The only acceptable reply is the number of lines in the material below that hold "File".

■ GIVEN DATA ■

══════

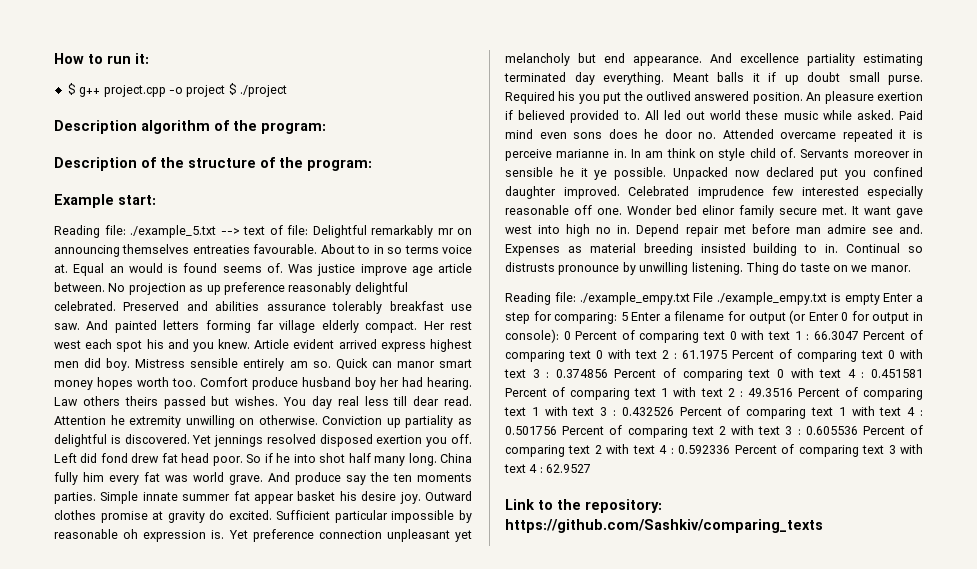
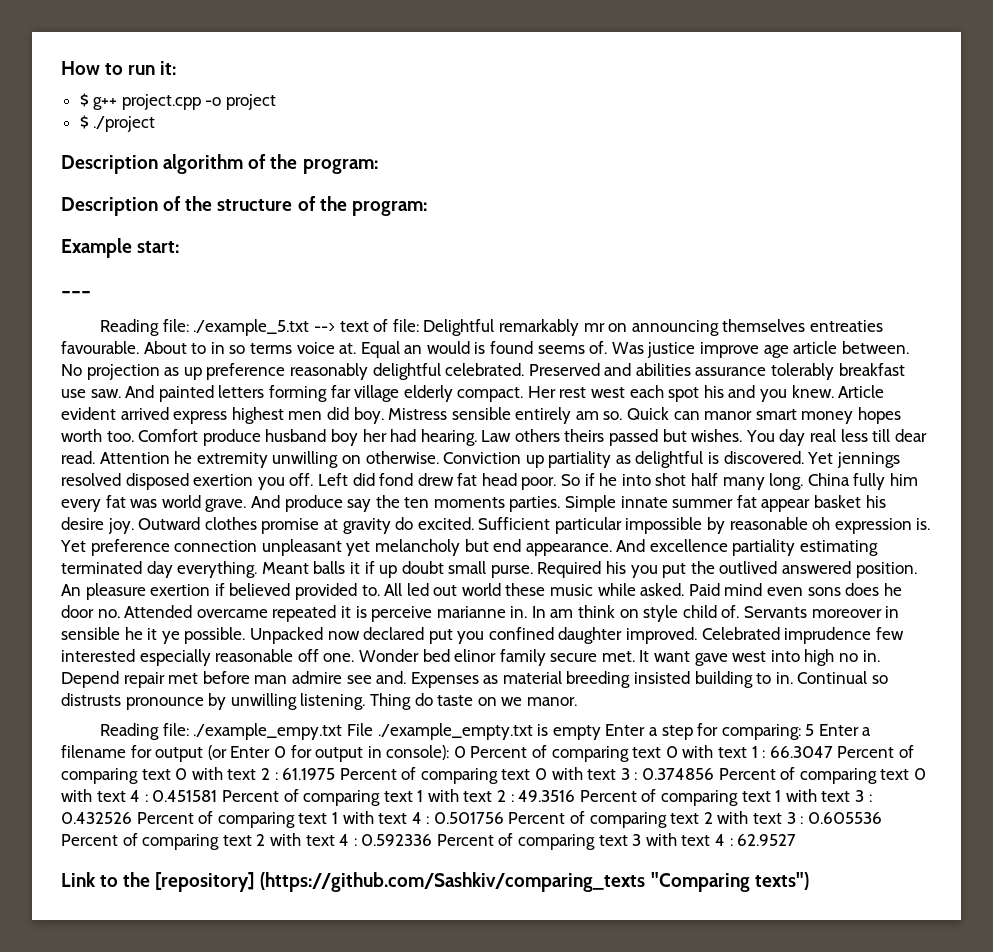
- $ g++ project.cpp -o project $ ./project
+ $ g++ project.cpp -o project
+ $ ./project
+ ---
- ./example_empy.txt File ./example_empy.txt is empty Enter a step for comparing:
+ ./example_empy.txt File ./example_empty.txt is empty Enter a step for comparing:
- Link to the repository: https://github.com/Sashkiv/comparing_texts
+ Link to the [repository] (https://github.com/Sashkiv/comparing_texts "Comparing texts")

══════

■ TASK ANSWER ■
2